At t = 0, a wheel rotating about a fixed axis at a constant angular deceleration of 0.37 rad/s2 has an angular velocity of 0.5 rad/s and an angular position of 8.5 rad.
What is the angular position of the wheel
after 2 s?
Answer in units of rad
To find the angular position of the wheel after 2 seconds, we can use the following kinematic equation:
θ = θ0 + ω0t + (1/2)αt^2
Where:
θ = final angular position
θ0 = initial angular position
ω0 = initial angular velocity
α = angular acceleration
t = time
Given:
θ0 = 8.5 rad (initial angular position)
ω0 = 0.5 rad/s (initial angular velocity)

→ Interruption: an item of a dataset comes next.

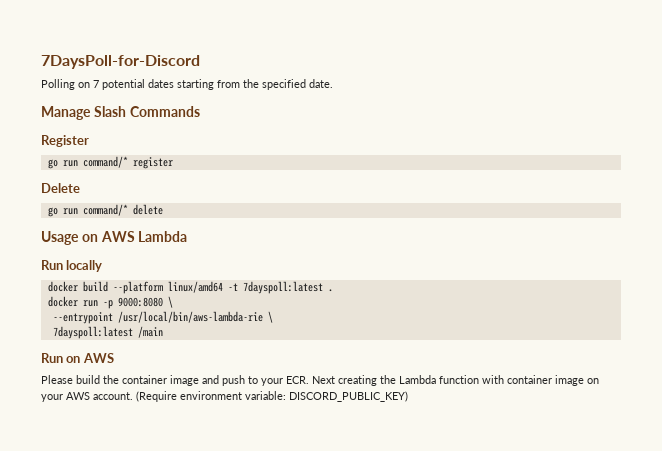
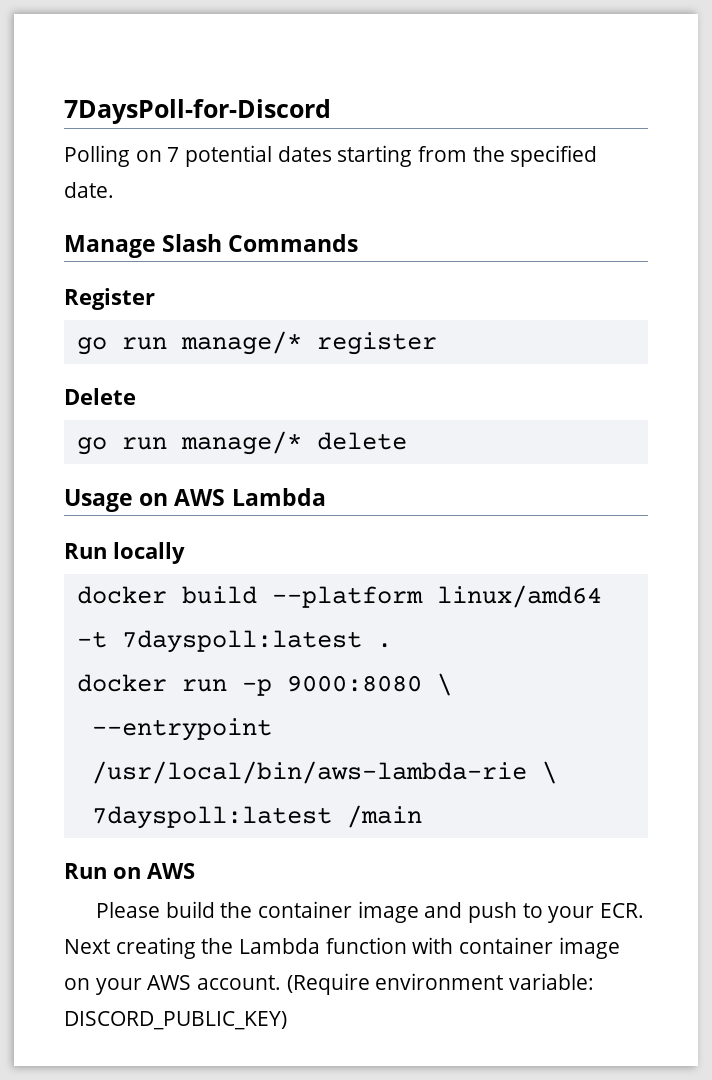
- go run command/* register
+ go run manage/* register
- go run command/* delete
+ go run manage/* delete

α = -0.37 rad/s^2 (angular deceleration)
t = 2 s (time)
Substituting the given values into the equation, we have:
θ = 8.5 + (0.5)(2) + (1/2)(-0.37)(2)^2
θ = 8.5 + 1 - 0.37(2)^2
θ = 8.5 + 1 - 0.37(4)
θ = 8.5 + 1 - 1.48
θ = 8.5 - 0.48
θ ≈ 8.02 rad
Therefore, the angular position of the wheel after 2 seconds is approximately 8.02 rad.
To find the angular position of the wheel after 2 seconds, we can use the equation of angular motion:
θ = θ₀ + ω₀t + (1/2)αt²
Where:
θ is the final angular position
θ₀ is the initial angular position (given as 8.5 rad)
ω₀ is the initial angular velocity (given as 0.5 rad/s)
t is the time (given as 2 s)
α is the angular deceleration (given as -0.37 rad/s² since it's deceleration)
Now, let's substitute the given values into the equation and solve for θ:
θ = 8.5 rad + (0.5 rad/s)(2 s) + (0.5)(-0.37 rad/s²)(2 s)²
= 8.5 rad + 1 rad - 0.614 rad
= 8.886 rad
Therefore, the angular position of the wheel after 2 seconds is approximately 8.886 radians.
angle (in radians) = 8.5 + 0.5*t - (0.37/2)*t^2
Substitute t = 2 and solve.
A minus sign is on the last term because the wheel is decelerating.